In that, Emma also detected the fine hand of Conrad Fishbein.
She glimpsed Mr Fishbein’s influence as well in the insinuations that Mr Festraw – ‘an habitual drunkard and wife-beater’ – was mixed up with gangsters and bootleggers in New York and had undoubtedly come west to get into the smuggling business. For weeks, it said, he had been harassing his terrified ex-spouse with threats which she gallantly threw back in his face.
‘All right, you guys,’ yelled Madge. ‘Remember you’re pagans! You hate these goddam Christians! They tried to murder the empress who’s frikkin’ paying you! She gets killed, and you’ll all be suckin’ sidewalk!’
Emma looked up, her attention drawn to the gaggle of extras assembling behind the great bronze doors which had already done years of service in British castles, Egyptian palaces, and French dungeons … rather, she reflected, like the extras themselves. Clothed in rough tunics, tattered dresses, and the occasional more patrician toga, they had stormed fortresses, fled in panic from invading Huns, and cheered triumphant heroes … and in street clothes, like everybody else, had undoubtedly driven cabs and slung hash and loved their children and hated their in-laws when they got home …
She’d see them every morning on arrival, lined up outside Belle Delaney’s office just within the studio gates: ‘You got anything for me today, Belle?’ If the answer was no, it was a short streetcar ride down Sunset Boulevard to Nestor or Enterprise or Monarch, hoping for tha
t three dollars and fifty cents that might prove the difference between making the rent and packing your slender belongings in a shoebox and doing a midnight flit.
‘So charge in there like you mean it!’ Madge flung fisted hands into the air like a Ruritanian dictator yelling for the head of the hero.
Four dollars, Emma thought, if you were a ‘dress extra’ in a rich-people’s party scene and you had your own evening dress.
Five-fifty, for those displaced cowboys who’d drifted West with the closing of the cattle ranges, to become ‘riding extras’. Most of these, Emma knew, were at this moment over in Wardrobe, being fitted by Millie Katz in cavalry uniforms while the studio wrangler and the fellow from Chatsworth Livery out in the San Fernando Valley saddled up a 150 horses …
Mr Madison will never track down all the extras.
She lowered the newspaper and frowned, completely ignoring the sudden near-riot as forty-two enraged citizens of Rome burst the gates of the Babylonian empress’s garden to surround poor Darlene Golden, cowering at Kitty’s feet.
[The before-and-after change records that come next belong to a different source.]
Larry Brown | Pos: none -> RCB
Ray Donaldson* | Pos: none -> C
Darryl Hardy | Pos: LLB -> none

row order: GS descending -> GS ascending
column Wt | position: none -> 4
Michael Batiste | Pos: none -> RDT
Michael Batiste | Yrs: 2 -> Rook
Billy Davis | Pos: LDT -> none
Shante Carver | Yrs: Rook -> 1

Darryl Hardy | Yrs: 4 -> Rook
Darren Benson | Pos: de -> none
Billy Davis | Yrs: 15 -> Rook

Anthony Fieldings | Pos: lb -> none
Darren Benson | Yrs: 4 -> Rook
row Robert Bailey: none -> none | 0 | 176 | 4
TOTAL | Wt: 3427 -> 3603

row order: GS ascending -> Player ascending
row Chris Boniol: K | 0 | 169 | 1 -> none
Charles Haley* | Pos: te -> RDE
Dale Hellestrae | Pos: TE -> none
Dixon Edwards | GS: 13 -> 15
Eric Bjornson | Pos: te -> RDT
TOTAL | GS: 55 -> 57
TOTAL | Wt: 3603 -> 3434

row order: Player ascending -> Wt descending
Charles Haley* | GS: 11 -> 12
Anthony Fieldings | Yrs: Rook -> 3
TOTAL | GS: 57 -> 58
Though the film was silent, the mob cried, ‘Slay her! Slay her!’ though several gentlemen audibly yelled, ‘Repeal Prohibition!’
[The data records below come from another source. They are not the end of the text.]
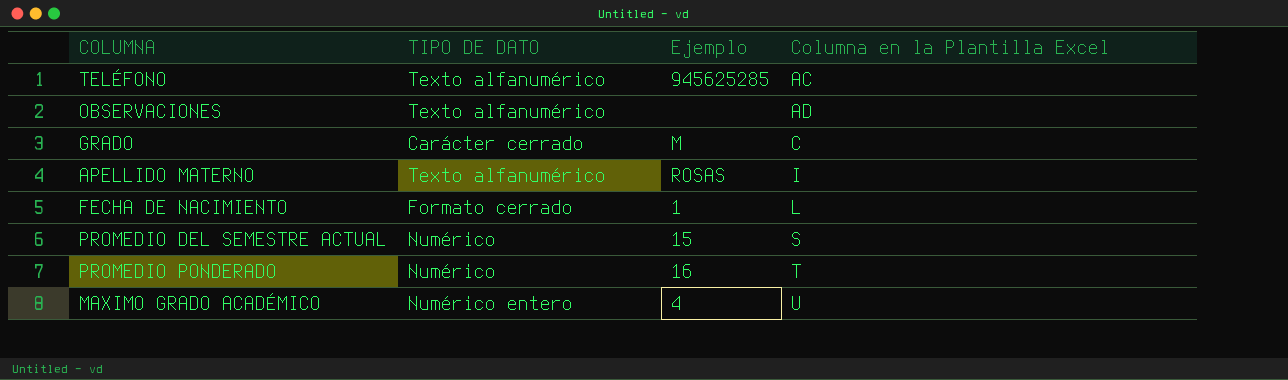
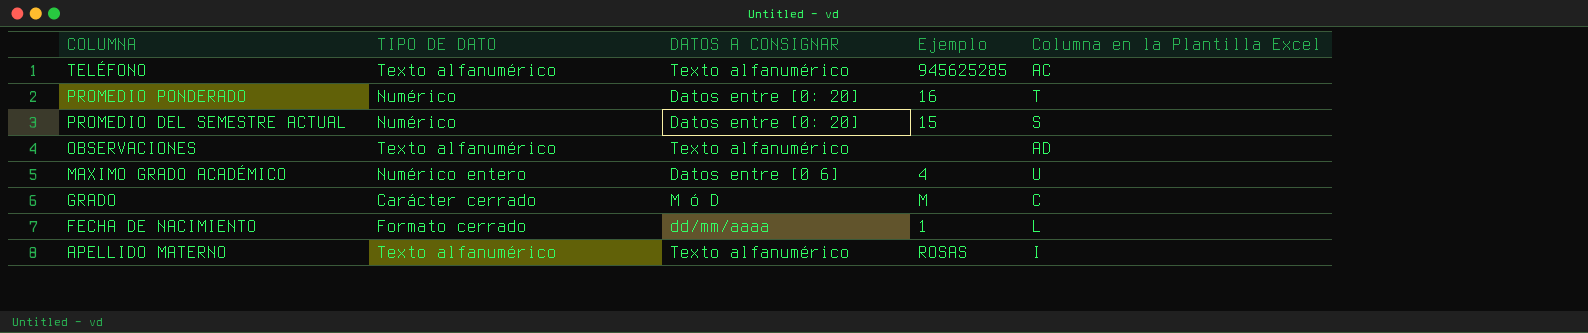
row order: Columna en la Plantilla Excel ascending -> COLUMNA descending
column DATOS A CONSIGNAR | position: none -> 3

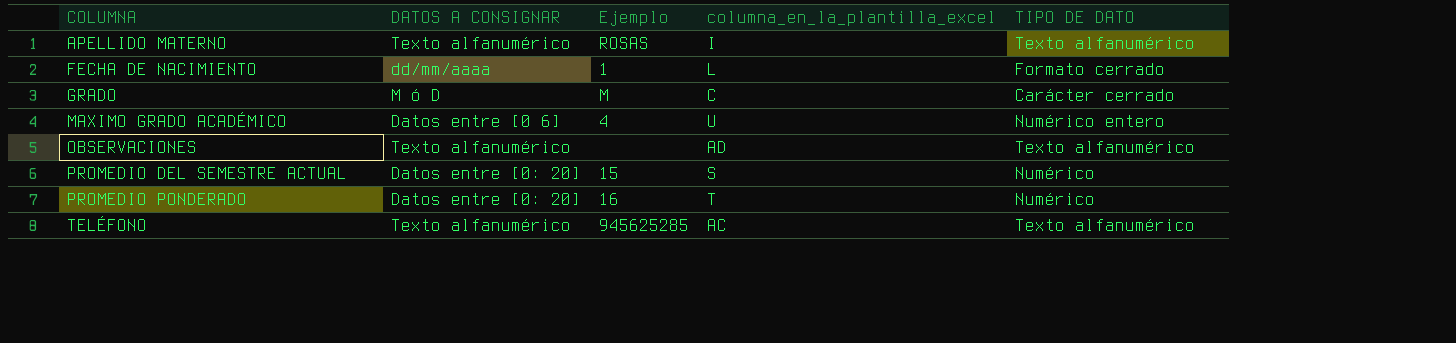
row order: COLUMNA descending -> COLUMNA ascending
column name: Columna en la Plantilla Excel -> columna_en_la_plantilla_excel
column TIPO DE DATO | position: 2 -> 5

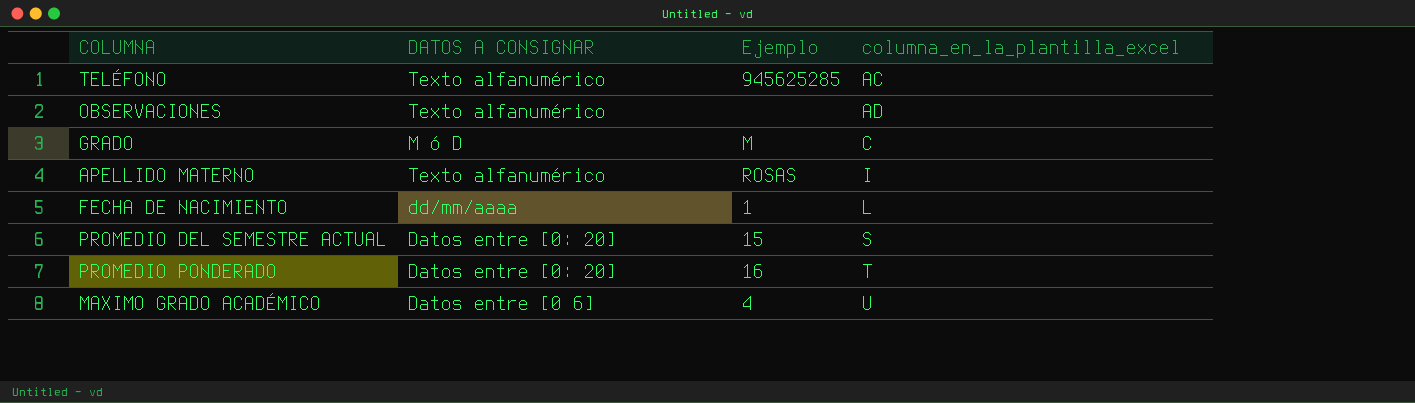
row order: COLUMNA ascending -> columna_en_la_plantilla_excel ascending
column TIPO DE DATO | position: 5 -> none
An extra could walk all over the lot in costume and nobody would look twice at him.
Emma got to her feet and went back into Stage One, threading her way between the empress’s deserted balcony, where it was still night (with the stars dark in the backdrop of the sky) and a vaguely Regency parlor being set up for a party sequence in Scandalous Lady, and so to the outer door. From it the Hacienda was visible, across the dusty plaza bounded by the studio gates, and, extending from one side of the Hacienda, the dressing rooms.
People crossed and recrossed the square: extras in swanky evening dress, prop-men carrying chairs. Young women from the accounting and purchasing offices wearing the short skirts that Emma still found slightly disconcerting. (Her mother, she recalled, had been scandalized at the three inches of leg visible above Emma’s ankle in her VAD uniform. What she’d say of the current hemlines – just below the knee …!) A trickle of cameramen, of shirtsleeved gaffers and drivers emerged from the canteen, where Mr Madison was still hard at work.